Honey

Honey

There is a passage in Slaughterhouse-Five where the main character, Billy Pilgrim, comes into contact with a species of extra-terrestrial beings called “Tralfamadorians” and asks them why they selected him over anybody else. To this, one of the beings asks Billy “Have you ever seen a bug trapped in amber? Well, here we are, Mr. Pilgrim, trapped in the amber of this moment. There is no why.” 

Since reading this passage, this particular quote at the end has shaped a lot about how I think about my relationship to time and to photographic truth. Almost all of us are encultured to see photography as the most accurate representation of reality, second only to reality itself. We often take this for granted, overlooking the countless ways that photographs can be manipulated and how truly far removed they are from the reality we experience.

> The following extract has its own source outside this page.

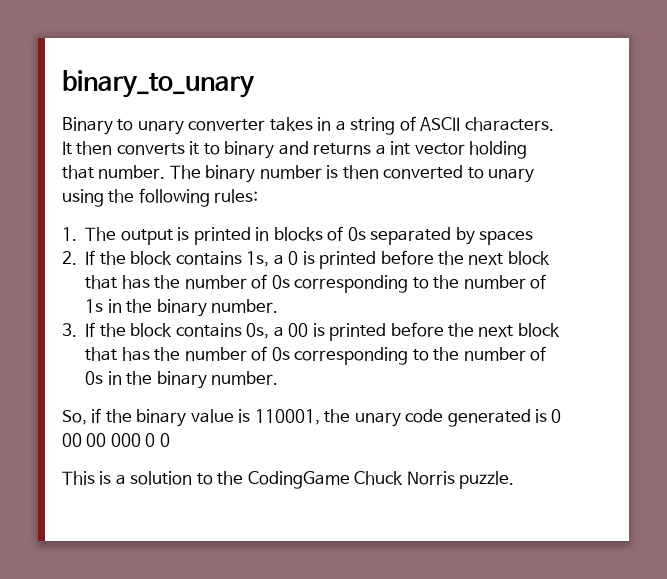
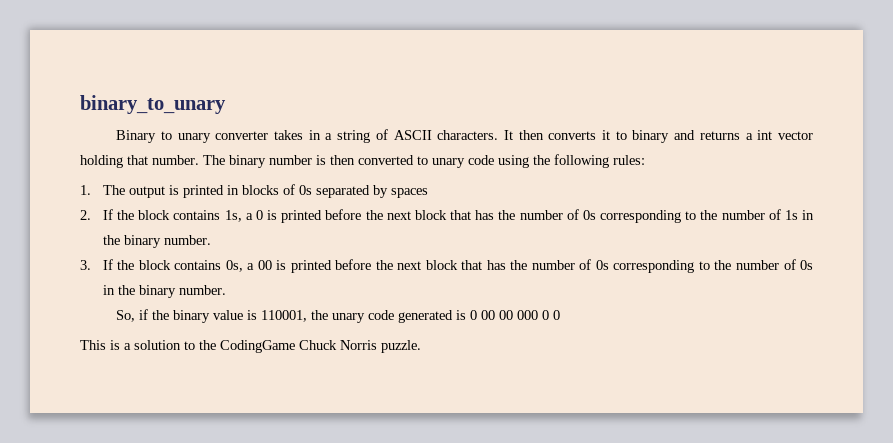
(535, 175) none -> [468,155,494,165] code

As human beings, we experience reality in four dimensions. Three spatial (X, Y, Z) and one temporal. Although photographs are two-dimensional, they are not simply a slice of space, but a projection of the three spatial dimensions onto a two-dimensional surface. However, a photograph almost completely sacrifices the fourth dimension of our reality—the temporal. Each photograph we view is a discrete moment that doesn’t accurately represent the passage of time. 

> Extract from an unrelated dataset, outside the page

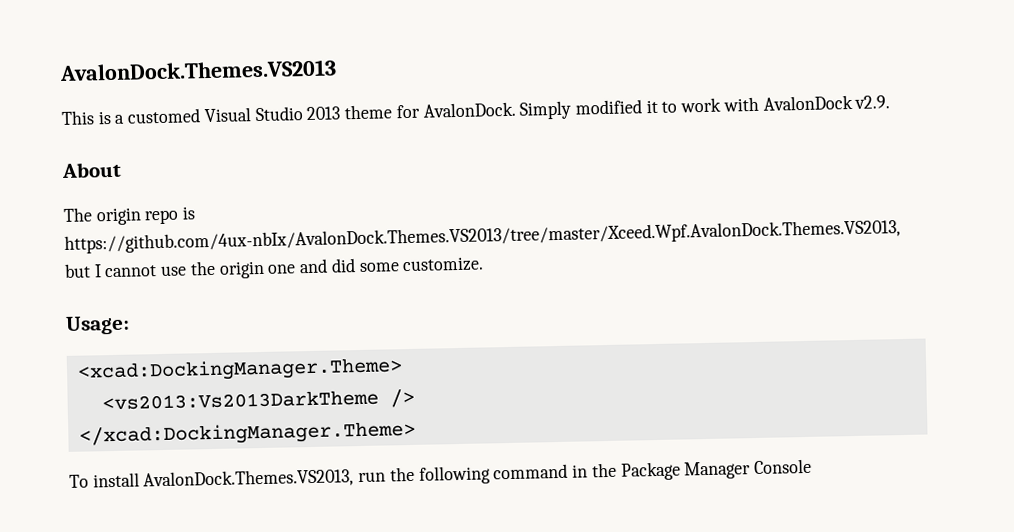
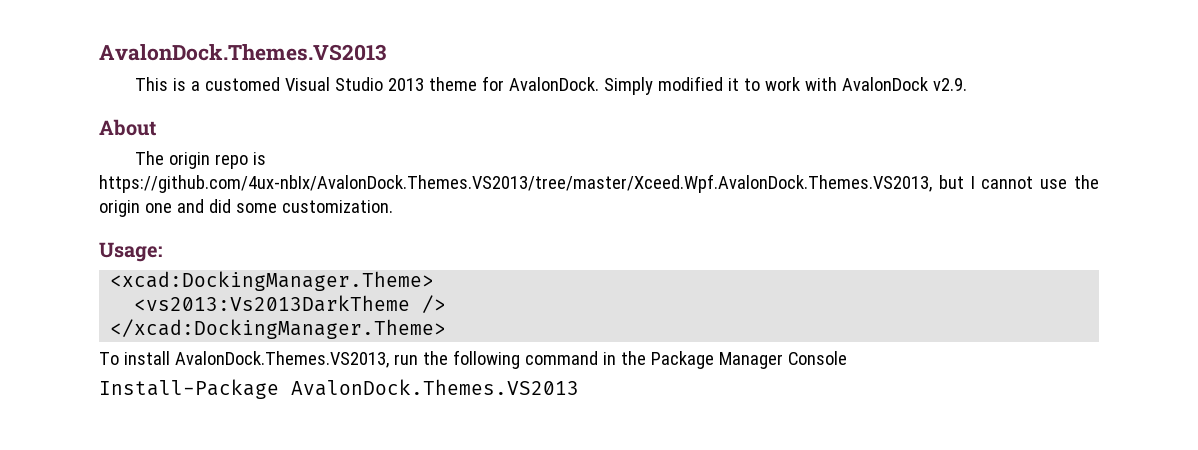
[402,256,485,273] customize. -> [281,200,393,213] customization.
(812, 466) none -> [99,379,579,399] // Install-Package AvalonDock.Themes.VS2013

In this project, I rigged my 35mm film camera to function as a strip or slit-scan camera, in which part of the spatial dimension is sacrificed in the final image but the temporal is represented. The camera itself stays stationary, but as the film passes over a small 1mm-wide slit with the shutter left open, the final image captures the passage of time over a minuscule portion of space.

If the traditional photographic truth we understand is “amber,” then these photographs are “honey,” allowing subjects to have their true temporality represented, rather than only a discrete moment of time.